The default is [off]. Access messages go to the "access" subchannel
of the component logger. If [enabled], one line is printed with the
most important data. If [debug] is set, all access data are printed.
If [suppress_broken_pipe] the error "Broken pipe" is not logged
in the error log. This error occurs frequently, and may be regarded
as a normal condition.
The sections [host], [uri] and [method] can be nested to any depth.
However, on every nesting level only one of these section types must be
used.
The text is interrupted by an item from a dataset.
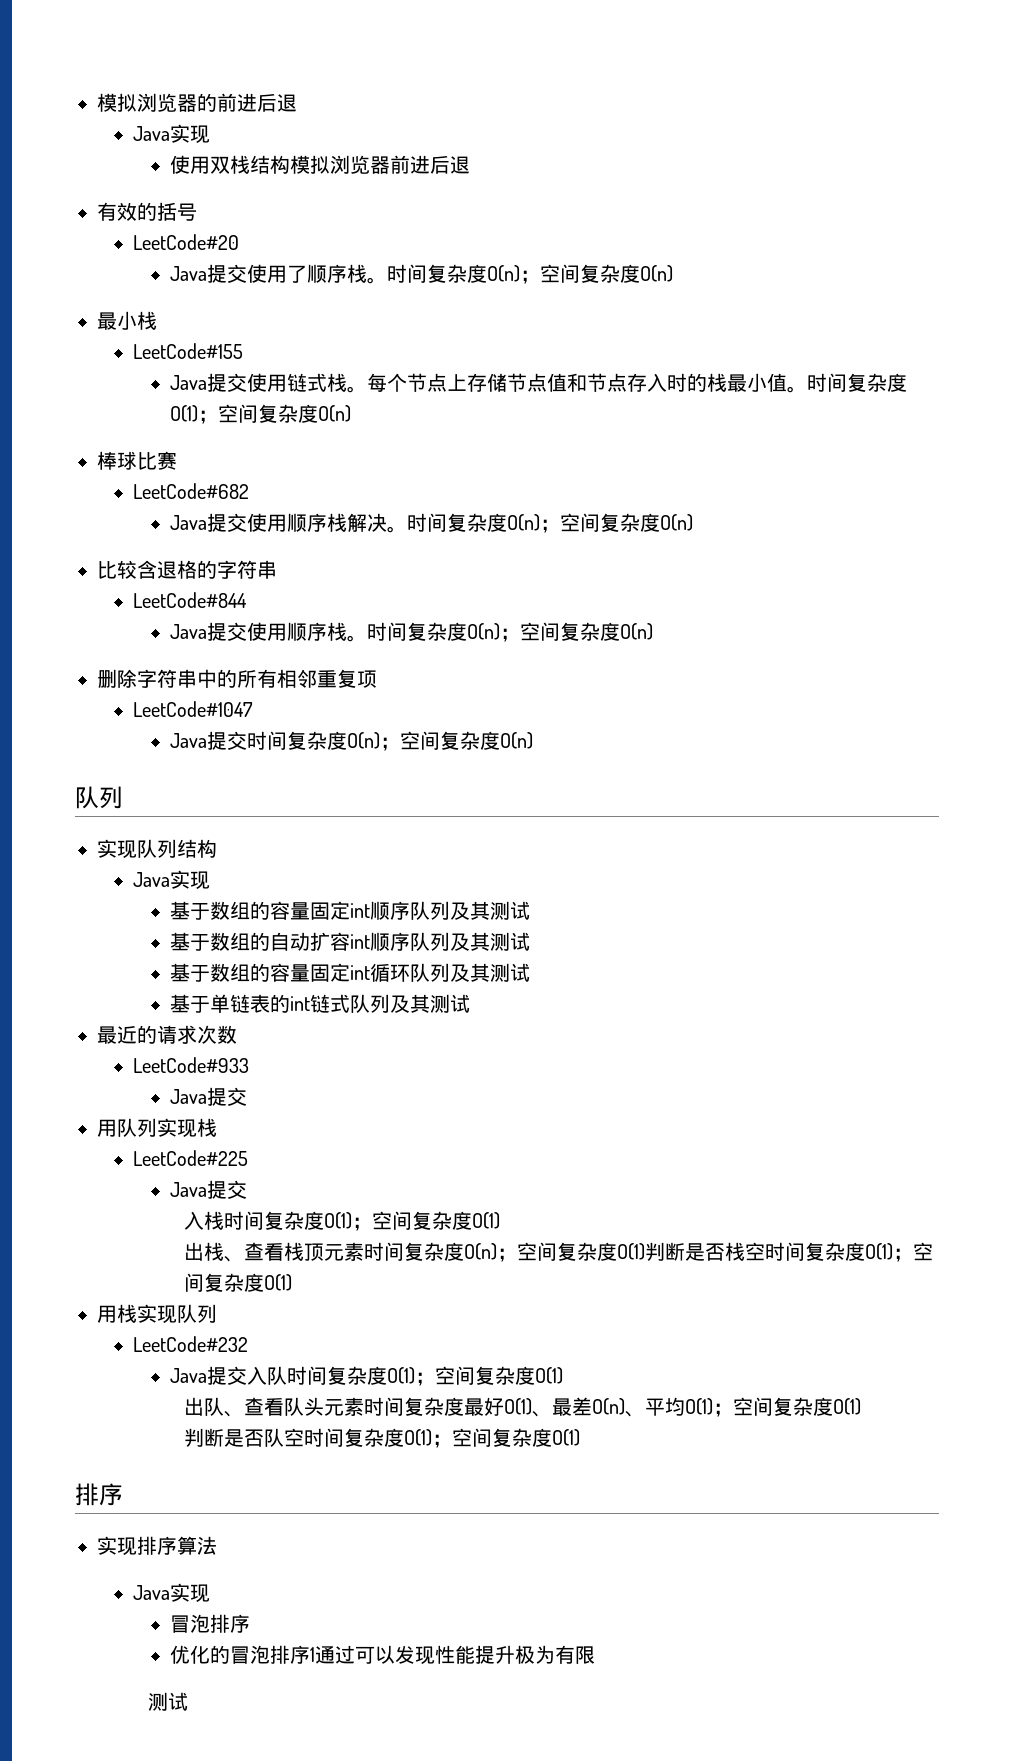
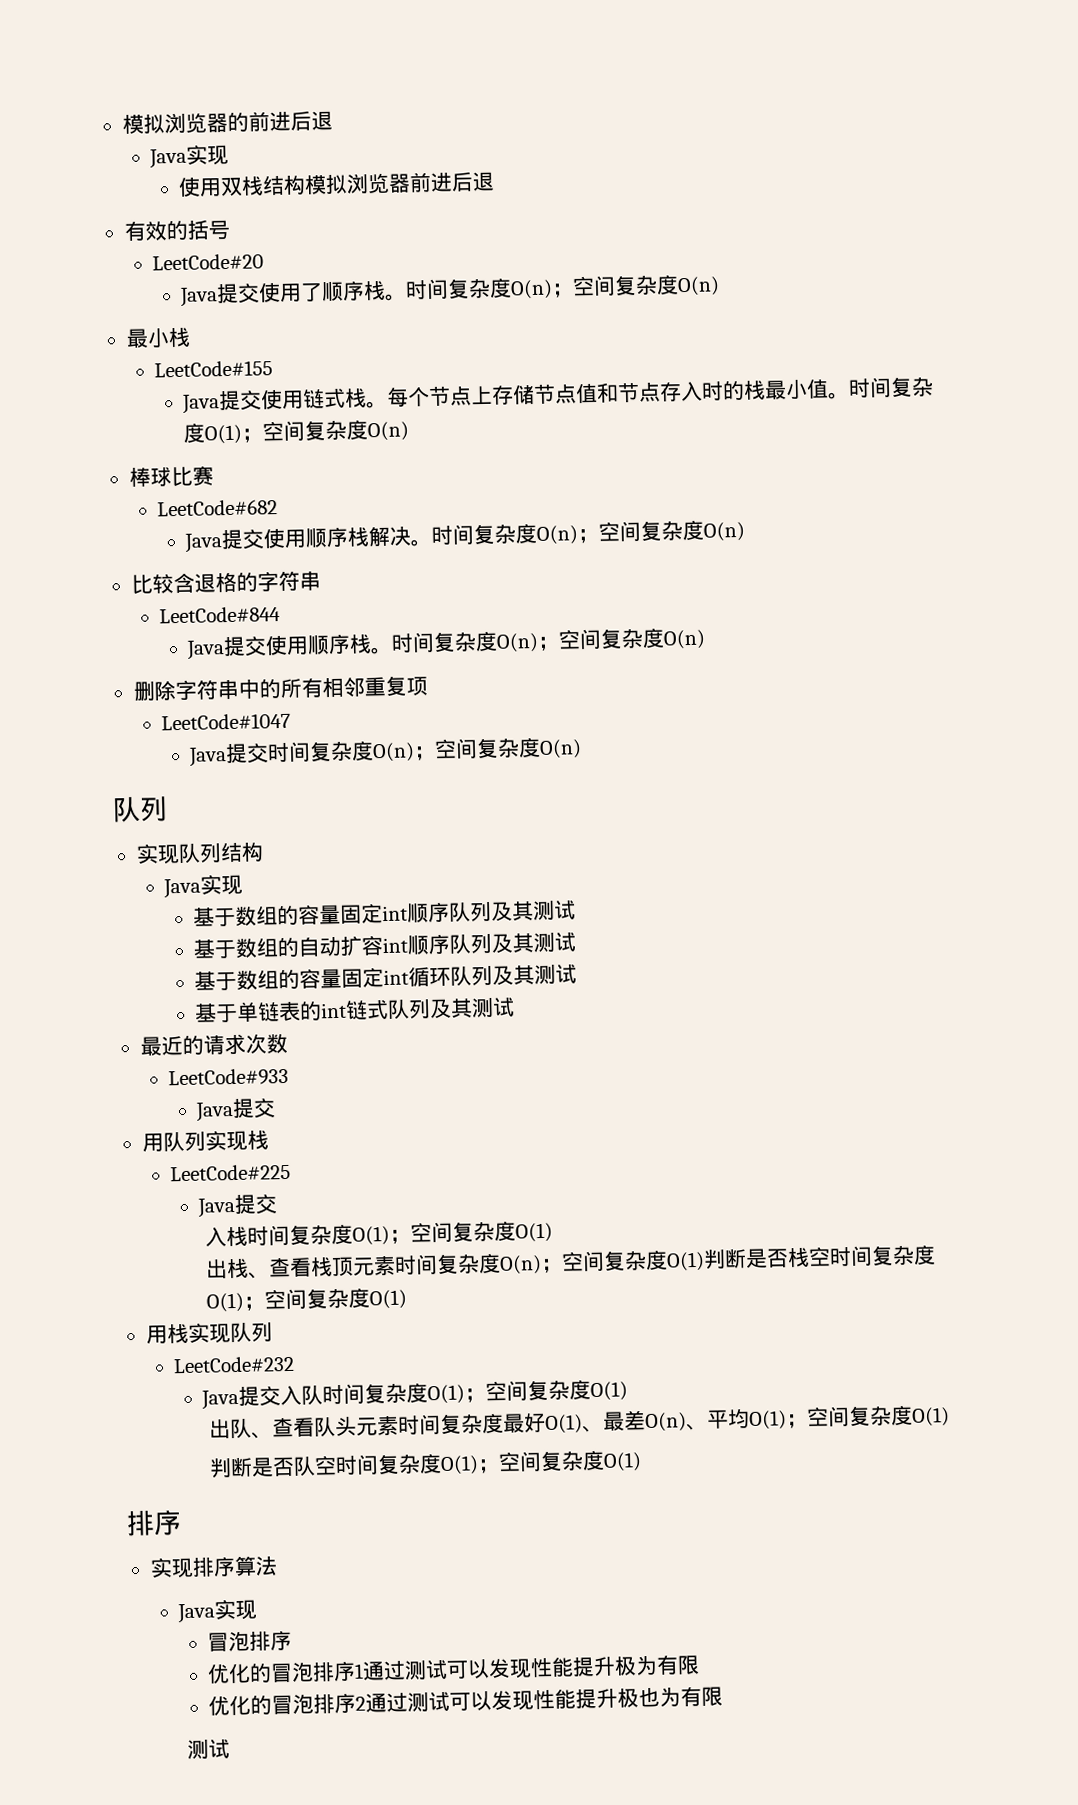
- 优化的冒泡排序1通过可以发现性能提升极为有限
+ 优化的冒泡排序1通过测试可以发现性能提升极为有限
+ 优化的冒泡排序2通过测试可以发现性能提升极也为有限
For example, if a [host] section already contains [uri]
subsections, it is not allowed to add [method] subsections.
Furthermore, the outermost section must be [host].
The [service] section may be one of (at least if the [services]
parameter is not overridden):
{[
service {
type = "file";
docroot = "/a/path/in/the/filesystem";
uri = "/the/uri/prefix/corresponding/to/docroot";
media_types_file = "/etc/mime.types";
media_type {
type = "application/foo";
suffix = "foo"
}
default_media_type = "text/plain";
enable_gzip = true; (* see doc in nethttpd_services.mli *)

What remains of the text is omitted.